Babies born to women with HIV often have poorer health and underdeveloped growth in the early months of life than infants born to women without the infection — even if those babies don’t contract HIV during birth, according to a new study by researchers at the University of Maryland School of Medicine’s (UMSOM) Institute for Genome Sciences (IGS) and Institute of Human Virology (IHV). The study also provides new insights into why these health issues often continue throughout the babies’ lives.
Science has come far in preventing HIV transmission from mother to baby, thanks to the standard use of antiretroviral therapy (ART) for HIV-positive pregnant women. However, babies of HIV-positive mothers still struggle with slower growth and adverse health outcomes.
In the study published online in April in Microbiome, IGS and IHV scientists found a complex interaction of factors shaped babies’ development and health. These included maternal HIV status, infants’ gut microbiota, the length of time that mothers breastfed, and the breastmilk composition.
For 18 months, study leaders Claire Fraser, PhD, the Dean’s Endowed Professor of Medicine at UMSOM and director of IGS, and Man Charurat, PhD, MHS, professor of medicine at UMSOM and the division director of epidemiology and prevention at IHV, along with colleagues, followed a group of 272 Nigerian babies born to mothers with and without HIV. All mothers with HIV in this study were being treated with ART, and none transmitted the virus to their newborns.
Surprisingly, the researchers found no significant differences between the gut and vaginal microbiomes of the mothers with and without HIV, as well as no difference in the gut microbiomes of the babies at birth. Infants born to mothers with HIV exhibited lower weight-to-age Z-scores (WAZ) at birth in comparison to infants born to uninfected mothers. The Z-score measures the distance away from a particular data point. These differences persisted throughout the 18-month study and were further exacerbated in infants who were not breastfed.
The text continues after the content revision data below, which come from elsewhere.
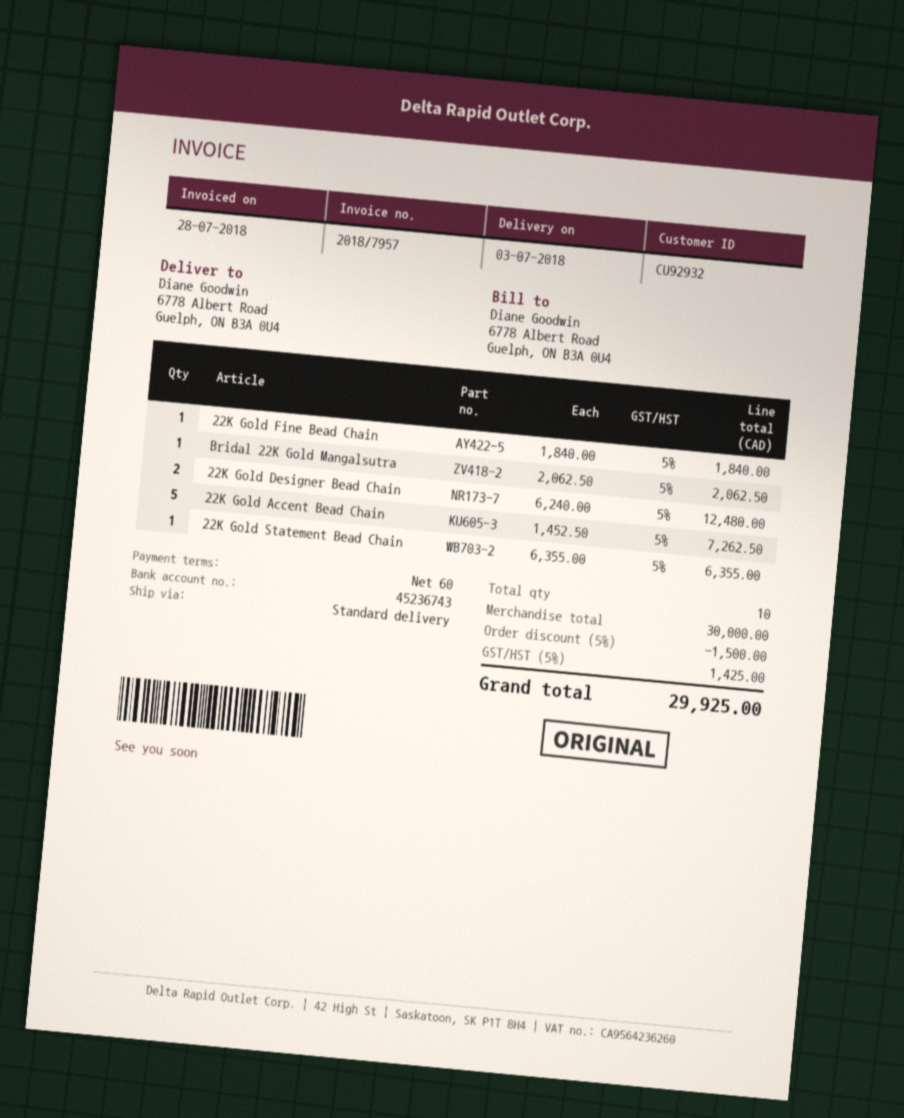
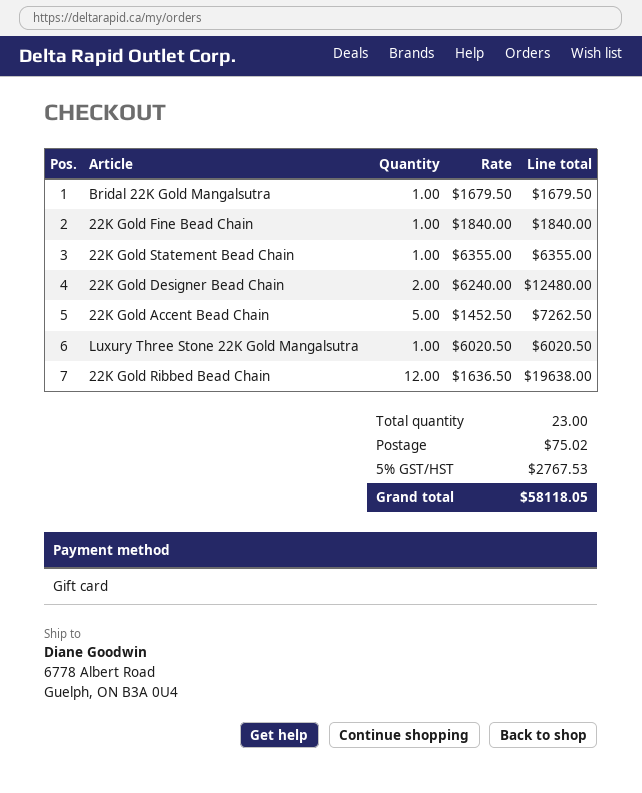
Bridal 22K Gold Mangalsutra: 1 x 2062.50 = 2062.50 -> 1 x 1679.50 = 1679.50
Luxury Three Stone 22K Gold Mangalsutra: none -> 1 x 6020.50 = 6020.50
22K Gold Ribbed Bead Chain: none -> 12 x 1636.50 = 19638.00
total quantity: 10 -> 23
discount: 5% = 1500.00 -> none
shipping: none -> 75.02
tax: 5% = 1425.00 -> 5% = 2767.53
total: 29925.00 -> 58118.05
The World Health Organization recommends that HIV-positive mothers breastfeed exclusively for six months and continue to nurse, along with solid food, for up to two years. The Fraser/Charurat team discovered that by six months, 99 percent of mothers without HIV were still breastfeeding, but only 39 percent of mothers with HIV were breastfeeding. The numbers became even more discrepant at nine months: 95 percent of mothers without HIV still breastfed their infants, and only 17 percent of mothers with HIV were still breastfeeding.
“We’ve long known that the composition of the gut microbiome in infants impacts their overall health, growth, and development. That composition is strongly influenced by what the babies eat early in life,” Fraser said.
Scientists know that the gastrointestinal tracts of healthy breastfed infants are filled with the bacteria Bifidobacterium. The loss of this — or invasion of other types of bacteria — can predispose an infant to metabolic and autoimmune diseases throughout life.
“We wondered whether the lack of breastfeeding in infants of HIV-positive mothers during the first weeks and months postpartum was associated with a lower abundance of Bifidobacteria and, in fact, we found significantly less of that genus in non-breastfed babies,” Fraser explained. “We also thought that lower amount might impact a baby’s weight, and, again, low Bifidobacteria led to lower infant weight.”
Is it how long a baby receives breastmilk, or is it the content that makes a difference?
“It seems that it is both,” Fraser said. “There’s a difference in growth between babies of mothers with HIV who were breastfed longer and those who stopped early on. We discovered that the presence of ART in breastmilk correlated with a lower abundance of Bifidobacteria in the infant gut microbiome as well.”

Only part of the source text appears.